The World Bank Board of Directors is said to have approved a 20 million US-dollar credit to support Grenada’s transition to a resilient blue economy.
As enshrined in an article in the OECS Media Centre, the Second Fiscal Resilience and Blue Growth Development Policy Credit fosters reforms to support fiscal sustainability, strengthen marine and coastal management, and build climate resilience.
This operation, the second in a programmatic series of two IDA credits, is said to deepen support for Grenada’s policy and institutional measures to maintain fiscal discipline and diversify the economy towards a blue growth model.
This is said to be based on sustainable and well-governed use of ocean resources.
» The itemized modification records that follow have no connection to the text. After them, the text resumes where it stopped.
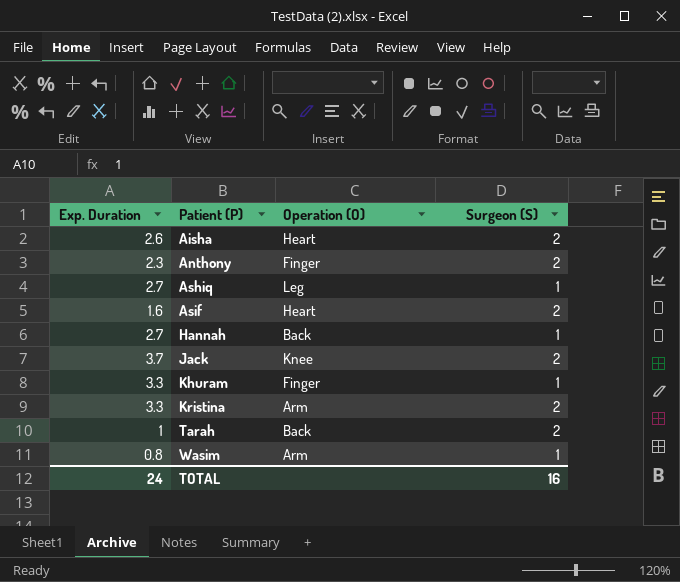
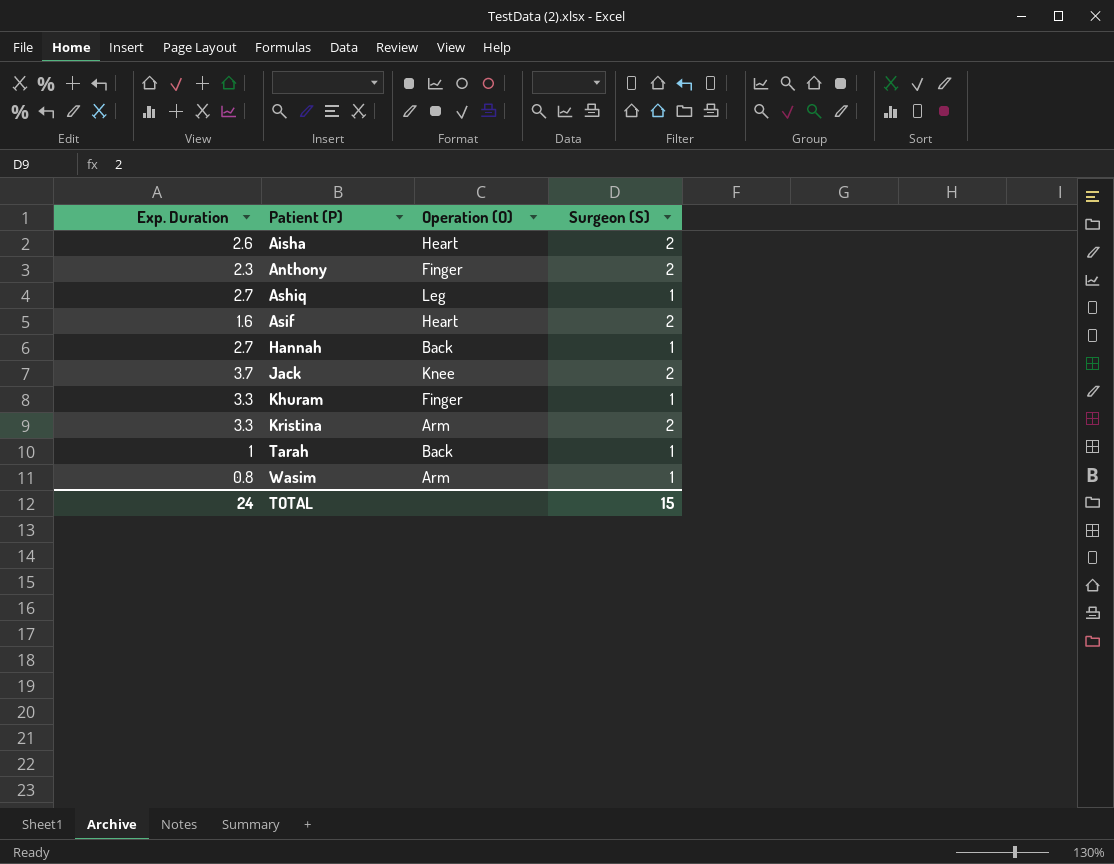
Tarah | Surgeon (S): 2 -> 1
TOTAL | Surgeon (S): 16 -> 15

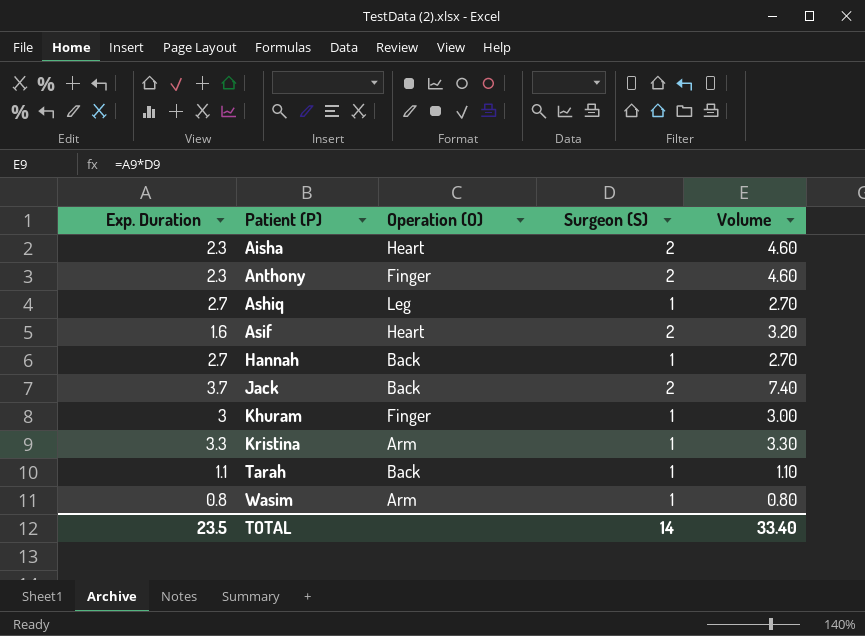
column Volume | formula: none -> [Exp. Duration] * [Surgeon (S)]
Aisha | Exp. Duration: 2.6 -> 2.3
Jack | Operation (O): Knee -> Back
Khuram | Exp. Duration: 3.3 -> 3
Kristina | Surgeon (S): 2 -> 1
Tarah | Exp. Duration: 1 -> 1.1
TOTAL | Exp. Duration: 24 -> 23.5
TOTAL | Surgeon (S): 15 -> 14

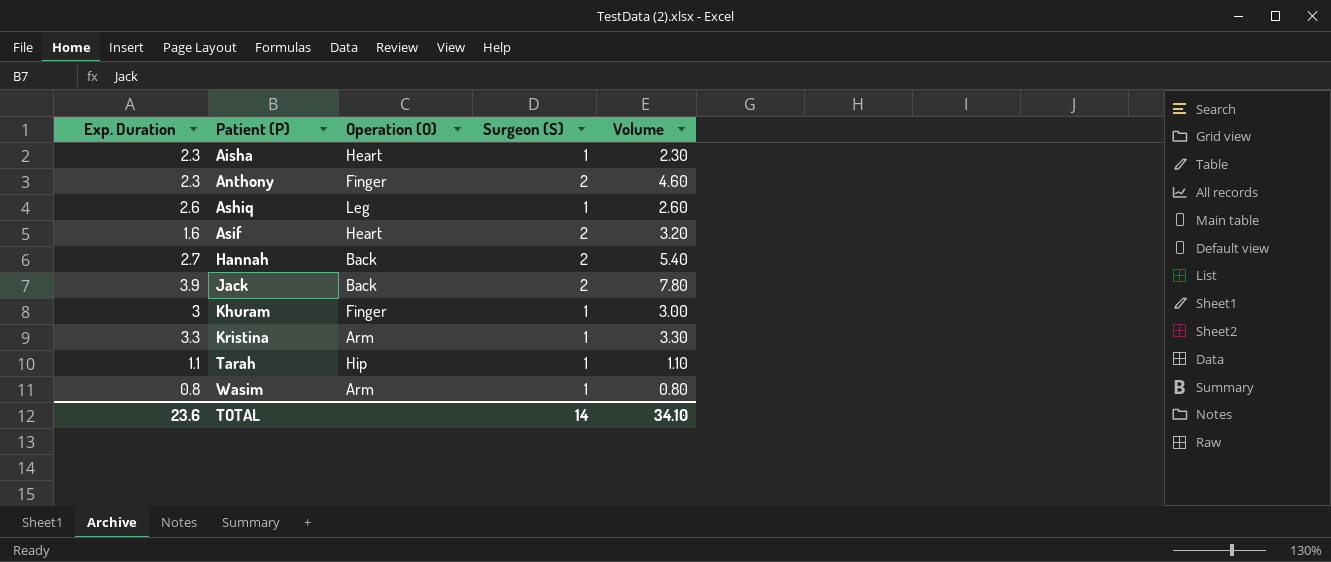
Aisha | Surgeon (S): 2 -> 1
Aisha | Volume: 4.60 -> 2.30
Ashiq | Exp. Duration: 2.7 -> 2.6
Ashiq | Volume: 2.70 -> 2.60
Hannah | Surgeon (S): 1 -> 2
Hannah | Volume: 2.70 -> 5.40
Jack | Exp. Duration: 3.7 -> 3.9
Jack | Volume: 7.40 -> 7.80
Tarah | Operation (O): Back -> Hip
TOTAL | Exp. Duration: 23.5 -> 23.6
TOTAL | Volume: 33.40 -> 34.10

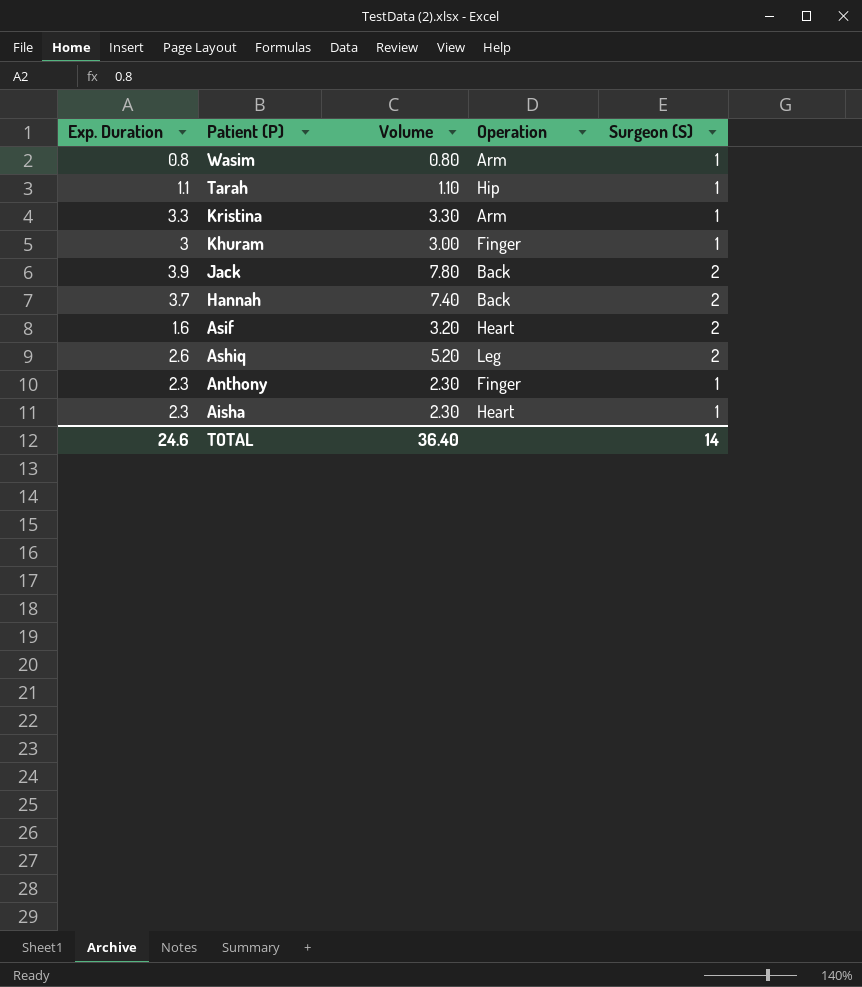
row order: Patient (P) ascending -> Patient (P) descending
column Volume | position: 5 -> 3
column name: Operation (O) -> Operation
Hannah | Exp. Duration: 2.7 -> 3.7
Hannah | Volume: 5.40 -> 7.40
Ashiq | Volume: 2.60 -> 5.20
Ashiq | Surgeon (S): 1 -> 2
Anthony | Volume: 4.60 -> 2.30
Anthony | Surgeon (S): 2 -> 1
TOTAL | Exp. Duration: 23.6 -> 24.6
TOTAL | Volume: 34.10 -> 36.40

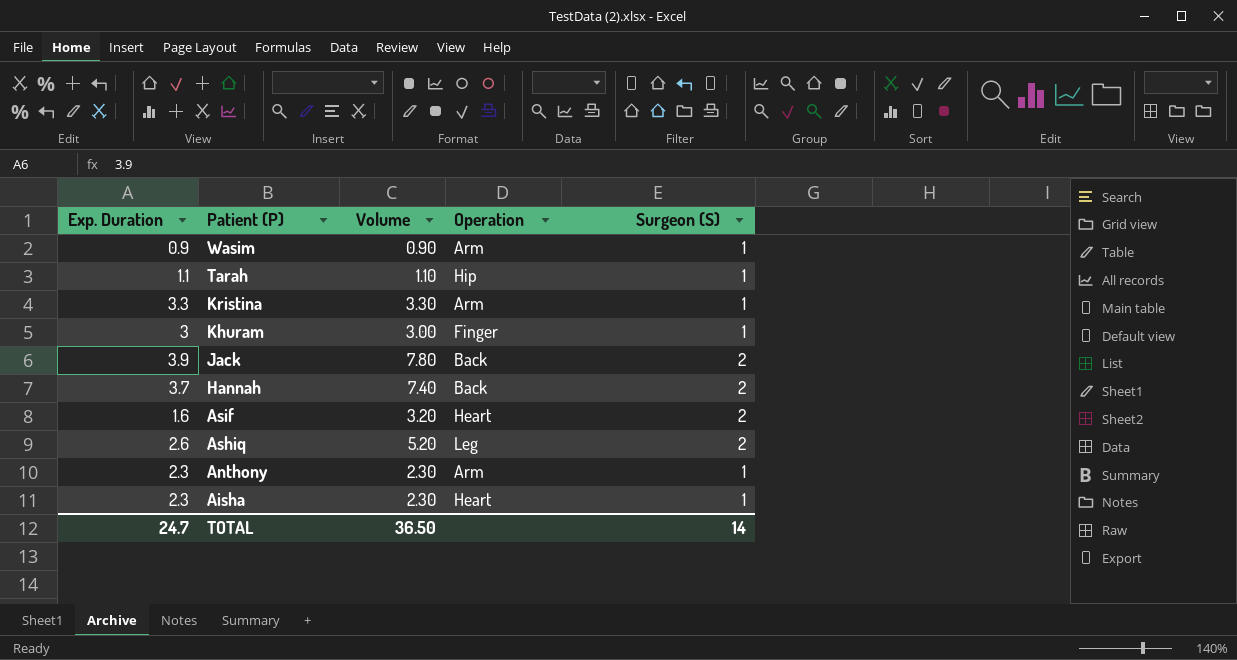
Wasim | Exp. Duration: 0.8 -> 0.9
Wasim | Volume: 0.80 -> 0.90
Anthony | Operation: Finger -> Arm
TOTAL | Exp. Duration: 24.6 -> 24.7
TOTAL | Volume: 36.40 -> 36.50

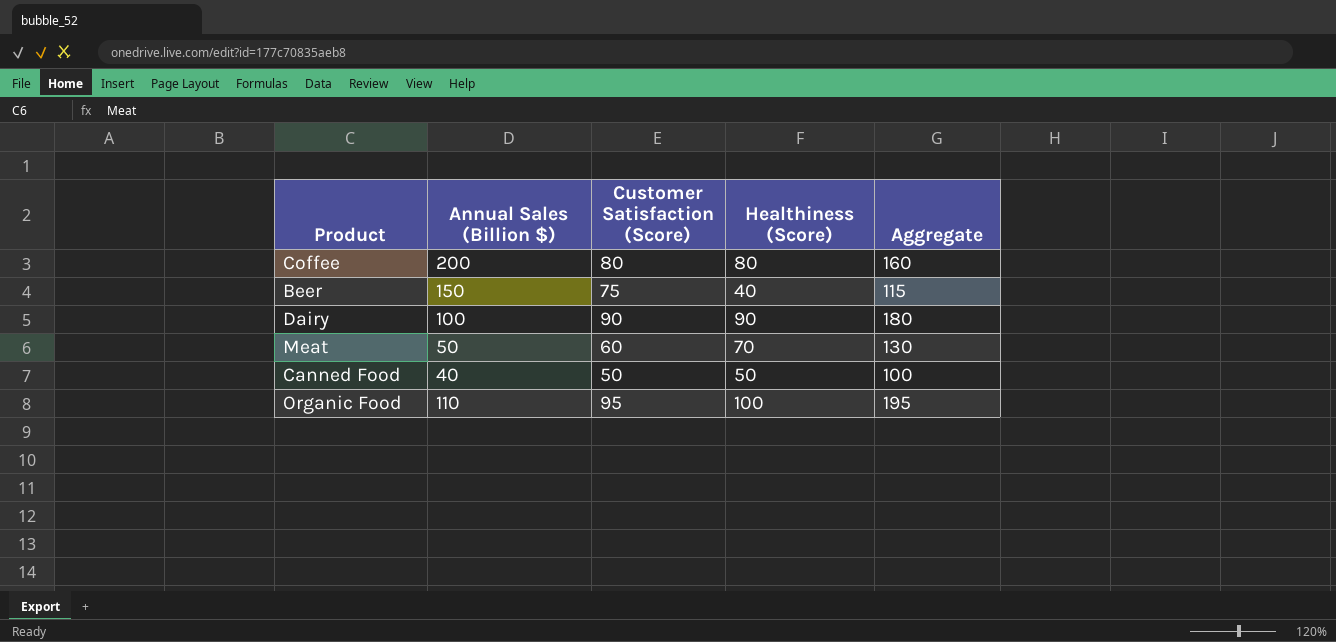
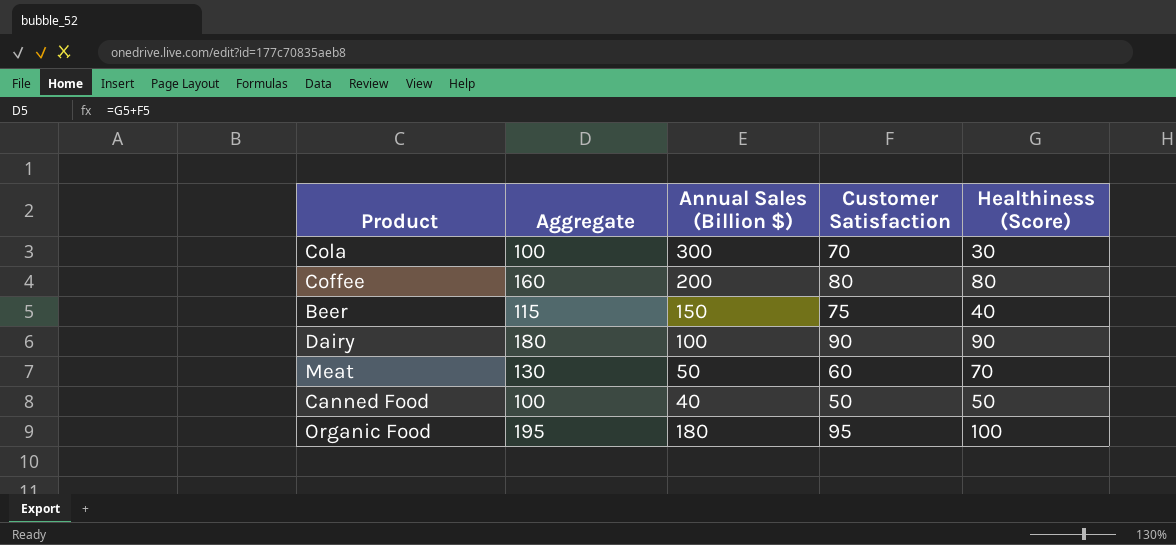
column Aggregate | position: 5 -> 2
column name: Customer Satisfaction (Score) -> Customer Satisfaction
row Cola: none -> 100 | 300 | 70 | 30
Organic Food | Annual Sales (Billion $): 110 -> 180

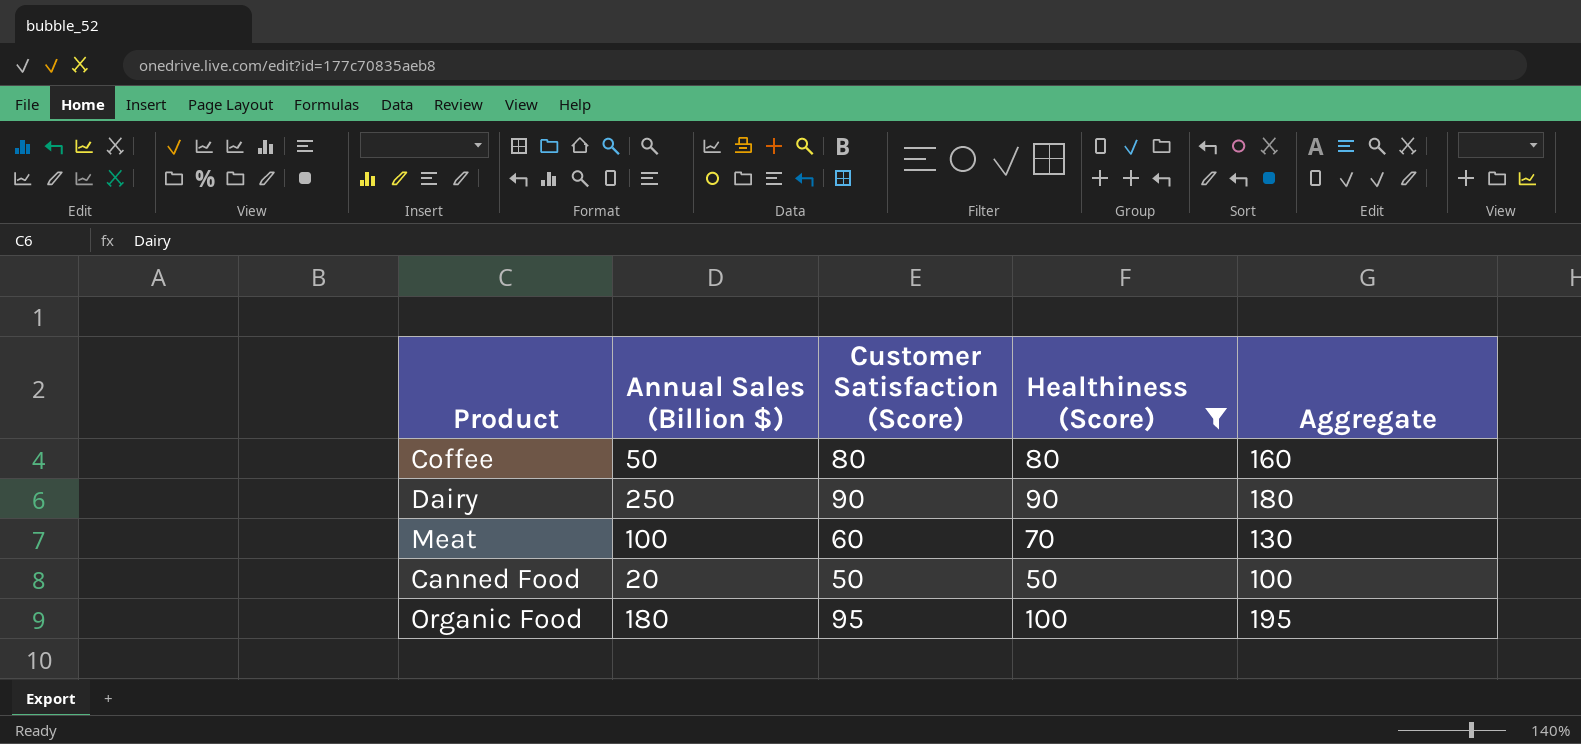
filter: none -> Healthiness (Score) >= 50
column name: Customer Satisfaction -> Customer Satisfaction (Score)
column Aggregate | position: 2 -> 5
Coffee | Annual Sales (Billion $): 200 -> 50
Dairy | Annual Sales (Billion $): 100 -> 250
Meat | Annual Sales (Billion $): 50 -> 100
Canned Food | Annual Sales (Billion $): 40 -> 20

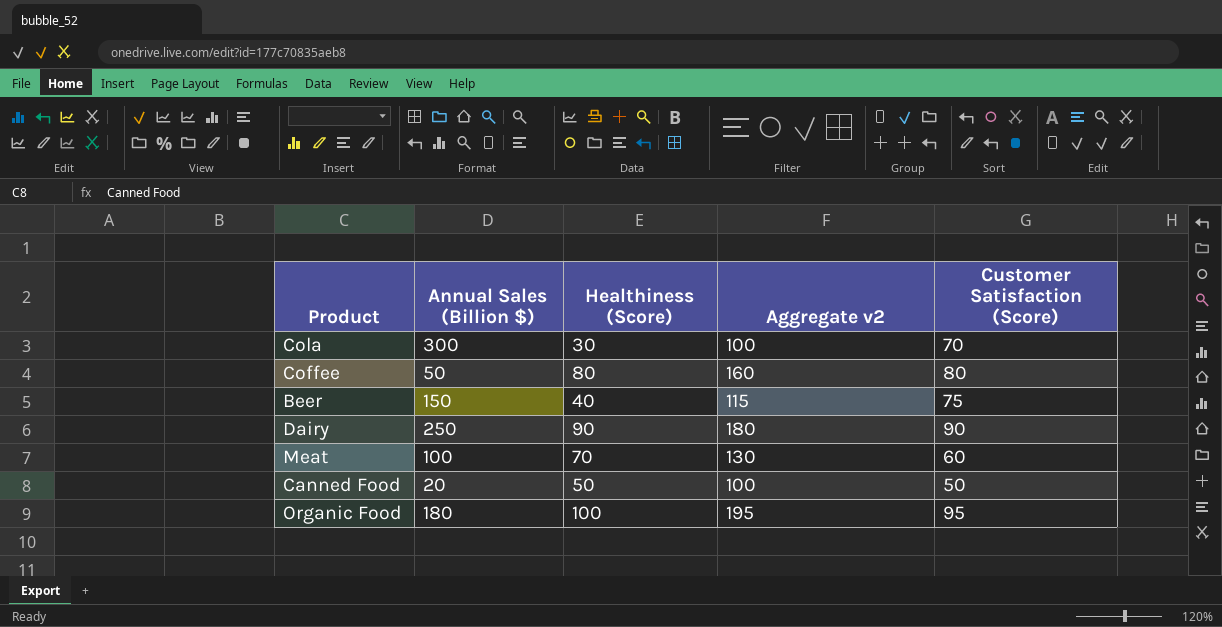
filter: Healthiness (Score) >= 50 -> none
column name: Aggregate -> Aggregate v2
column Customer Satisfaction (Score) | position: 3 -> 5

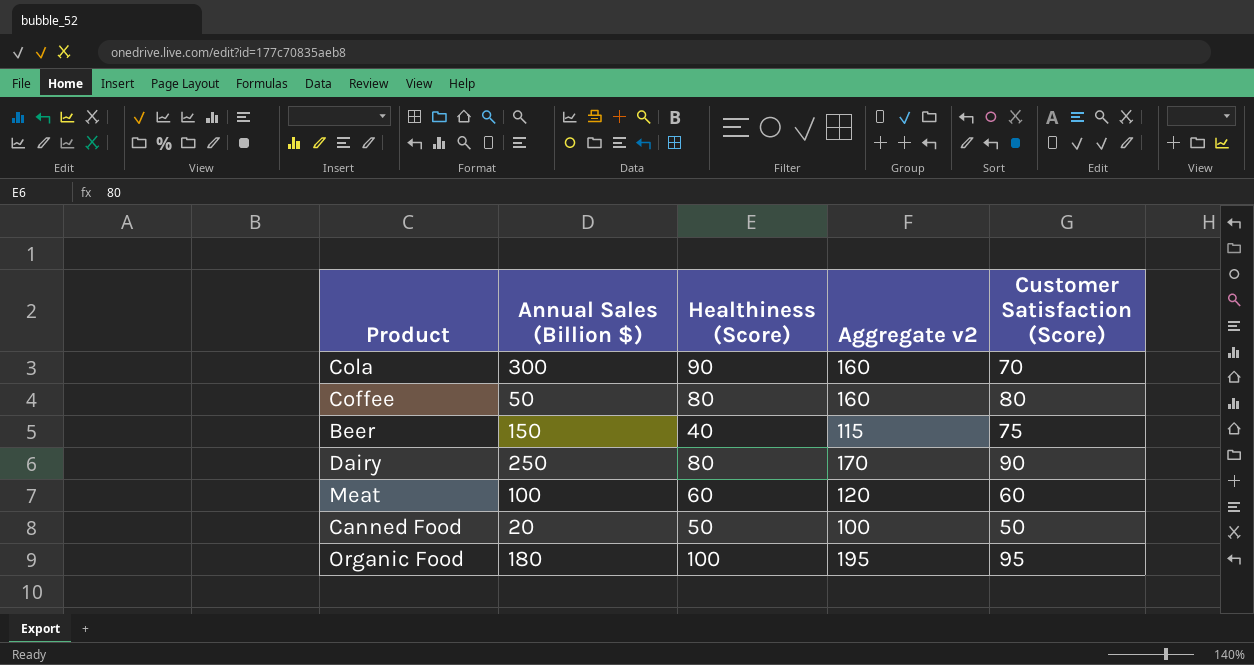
Cola | Healthiness (Score): 30 -> 90
Cola | Aggregate v2: 100 -> 160
Dairy | Healthiness (Score): 90 -> 80
Dairy | Aggregate v2: 180 -> 170
Meat | Healthiness (Score): 70 -> 60
Meat | Aggregate v2: 130 -> 120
It includes fiscal reform measures such as building fiscal buffers, improving public expenditure management, instituting customs and excise reforms, and improving transparency of public enterprises.
The World Bank Director for the Caribbean, Tahseen Sayed, says “Fiscal sustainability and strengthening environmental management are critical for building cross-cutting resilience in Grenada.
She went further to say that “Protecting and preserving the rich marine and ocean resources is essential for the country’s successful transition to a blue economy and for boosting coastal tourism, which contributes 24 percent to the country’s GDP.
The 20 million US-dollar operation is financed by the International Development Association (IDA), the concessional financing arm of the World Bank.
The credit has a maturity of 40 years, and a grace period of 10.